Available data:
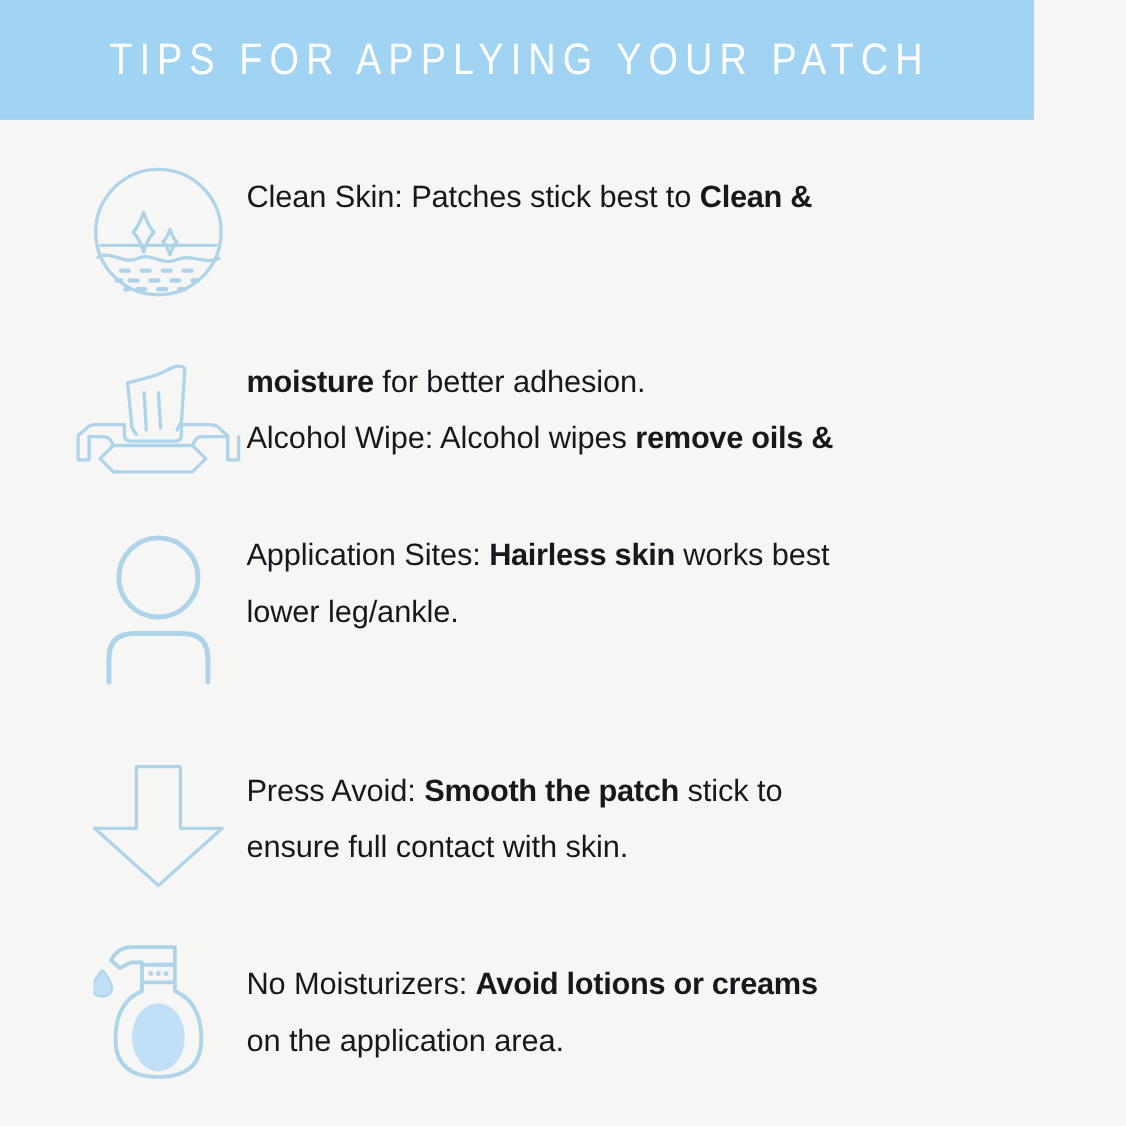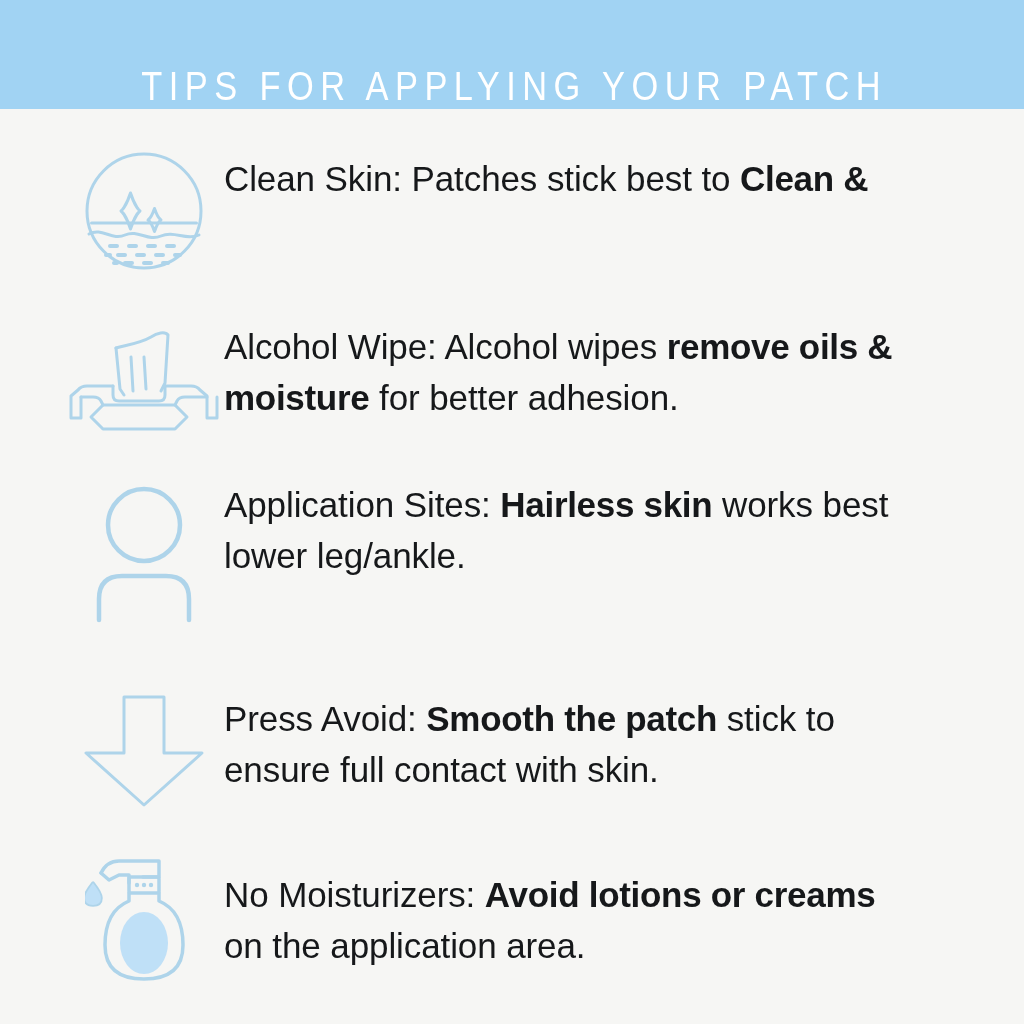--- a/index.html
+++ b/index.html
@@ -20,25 +20,25 @@
     height: 1024px;
     background: #f6f6f4;
     box-sizing: border-box;
   }
 
   
   .banner {
     position: absolute;
     left: 0;
     top: 0;
-    width: 1024px;
+    width: 940px;
     height: 109px;
     background: #a1d3f3;
     display: flex;
-    align-items: flex-end;
+    align-items: center;
     justify-content: center;
   }
   .banner-title {
     color: #ffffff;
     font-family: "Liberation Sans", sans-serif;
     font-size: 40px;
     font-weight: 400;
     letter-spacing: 7.5px;
     text-transform: uppercase;
     transform: scaleX(0.86);
@@ -76,21 +76,21 @@
     align-items: flex-start;
     justify-content: center;
     padding-top: 4px;
   }
   .tip-icon svg { display: block; }
 
   .tip-text {
     flex: 1;
     color: #16181a;
     font-family: "Liberation Sans", sans-serif;
-    font-size: 35px;
+    font-size: 28px;
     line-height: 51px;
     letter-spacing: -0.1px;
     padding-top: 10px;
     max-width: 720px;
   }
   .tip-text b {
     font-weight: 700;
     letter-spacing: -0.3px;
   }
 
@@ -159,22 +159,22 @@
             <path d="M75 28 L77 60"></path>
             <path d="M44 57 L44 66 Q44 72, 50 72 L90 72 Q96 72, 96 66 L96 57"></path>
             <path d="M44 57 L18 57 Q12 57, 9 61 L2 67 L2 89 L12 89 L12 68"></path>
             <path d="M96 57 L122 57 Q128 57, 131 61 L138 67 L138 89 L148 89 L148 68"></path>
             <path d="M12 68 L24 68 Q30 68, 32 72 L34 76 L106 76 L108 72 Q110 68, 116 68 L138 68"></path>
             <path d="M34 76 L22 88 L34 100 L106 100 L118 88 L106 76"></path>
           </g>
         </svg>
       </div>
       <div class="tip-text">
+        <div><b>moisture</b><span> for better adhesion.</span></div>
         <div><span>Alcohol Wipe: Alcohol wipes </span><b>remove oils &amp;</b></div>
-        <div><b>moisture</b><span> for better adhesion.</span></div>
       </div>
     </div>
 
     <div class="tip-row" data-row="2">
       <div class="tip-icon">
         <svg width="126" height="140" viewBox="0 0 126 140">
           <g fill="none" stroke="#aed4ea" stroke-width="4.5" stroke-linecap="round" stroke-linejoin="round">
             <circle cx="63" cy="42" r="36"></circle>
             <path d="M18 137 L18 116 Q18 93, 41 93 L85 93 Q108 93, 108 116 L108 137"></path>
           </g>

To do:
Keep the pictures out while you retype all of the data above exactly as it appears.

Task output:
--- a/index.html
+++ b/index.html
@@ -20,25 +20,25 @@
     height: 1024px;
     background: #f6f6f4;
     box-sizing: border-box;
   }
 
   
   .banner {
     position: absolute;
     left: 0;
     top: 0;
-    width: 1024px;
+    width: 940px;
     height: 109px;
     background: #a1d3f3;
     display: flex;
-    align-items: flex-end;
+    align-items: center;
     justify-content: center;
   }
   .banner-title {
     color: #ffffff;
     font-family: "Liberation Sans", sans-serif;
     font-size: 40px;
     font-weight: 400;
     letter-spacing: 7.5px;
     text-transform: uppercase;
     transform: scaleX(0.86);
@@ -76,21 +76,21 @@
     align-items: flex-start;
     justify-content: center;
     padding-top: 4px;
   }
   .tip-icon svg { display: block; }
 
   .tip-text {
     flex: 1;
     color: #16181a;
     font-family: "Liberation Sans", sans-serif;
-    font-size: 35px;
+    font-size: 28px;
     line-height: 51px;
     letter-spacing: -0.1px;
     padding-top: 10px;
     max-width: 720px;
   }
   .tip-text b {
     font-weight: 700;
     letter-spacing: -0.3px;
   }
 
@@ -159,22 +159,22 @@
             <path d="M75 28 L77 60"></path>
             <path d="M44 57 L44 66 Q44 72, 50 72 L90 72 Q96 72, 96 66 L96 57"></path>
             <path d="M44 57 L18 57 Q12 57, 9 61 L2 67 L2 89 L12 89 L12 68"></path>
             <path d="M96 57 L122 57 Q128 57, 131 61 L138 67 L138 89 L148 89 L148 68"></path>
             <path d="M12 68 L24 68 Q30 68, 32 72 L34 76 L106 76 L108 72 Q110 68, 116 68 L138 68"></path>
             <path d="M34 76 L22 88 L34 100 L106 100 L118 88 L106 76"></path>
           </g>
         </svg>
       </div>
       <div class="tip-text">
+        <div><b>moisture</b><span> for better adhesion.</span></div>
         <div><span>Alcohol Wipe: Alcohol wipes </span><b>remove oils &amp;</b></div>
-        <div><b>moisture</b><span> for better adhesion.</span></div>
       </div>
     </div>
 
     <div class="tip-row" data-row="2">
       <div class="tip-icon">
         <svg width="126" height="140" viewBox="0 0 126 140">
           <g fill="none" stroke="#aed4ea" stroke-width="4.5" stroke-linecap="round" stroke-linejoin="round">
             <circle cx="63" cy="42" r="36"></circle>
             <path d="M18 137 L18 116 Q18 93, 41 93 L85 93 Q108 93, 108 116 L108 137"></path>
           </g>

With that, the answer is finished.